WORKING DATA: Begin

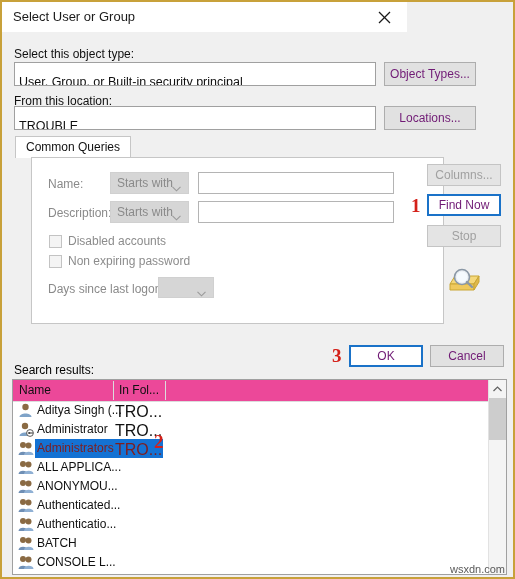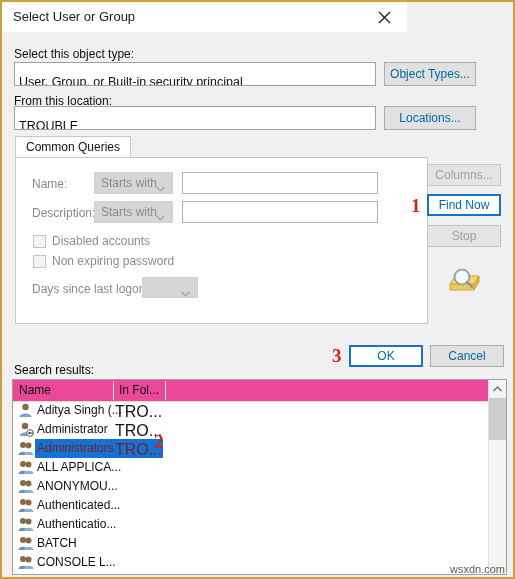--- a/index.html
+++ b/index.html
@@ -75,7 +75,7 @@
     border: 1px solid #adadad;
     font-family: "Liberation Sans", sans-serif;
     font-size: 12px;
-    color: #0369a1;
+    color: #701a75;
     display: flex;
     align-items: center;
     justify-content: center;

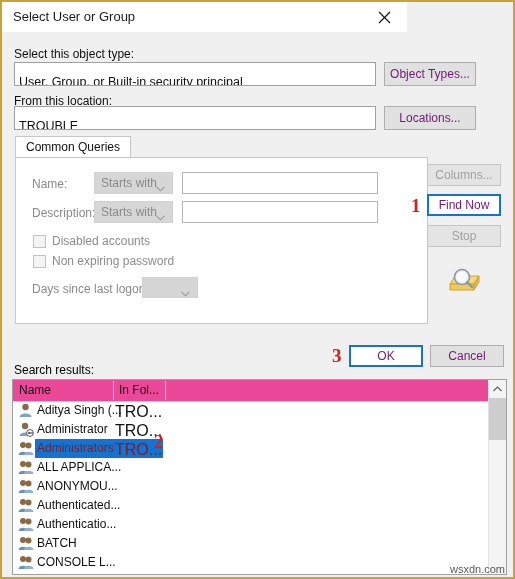--- a/index.html
+++ b/index.html
@@ -135,7 +135,7 @@
   }
   #tab-panel {
     position: absolute;
-    left: 13px; top: 155px;
+    left: 29px; top: 155px;
     width: 413px; height: 167px;
     box-sizing: border-box;
     background: #ffffff;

WORKING DATA: End

EXERCISE OBJECTIVE:
Reply with exactly the lines above from the one that contains "width: 413px; height: 167px;" through the final line of the material, and with nothing else.

FINISHED TASK:
     width: 413px; height: 167px;
     box-sizing: border-box;
     background: #ffffff;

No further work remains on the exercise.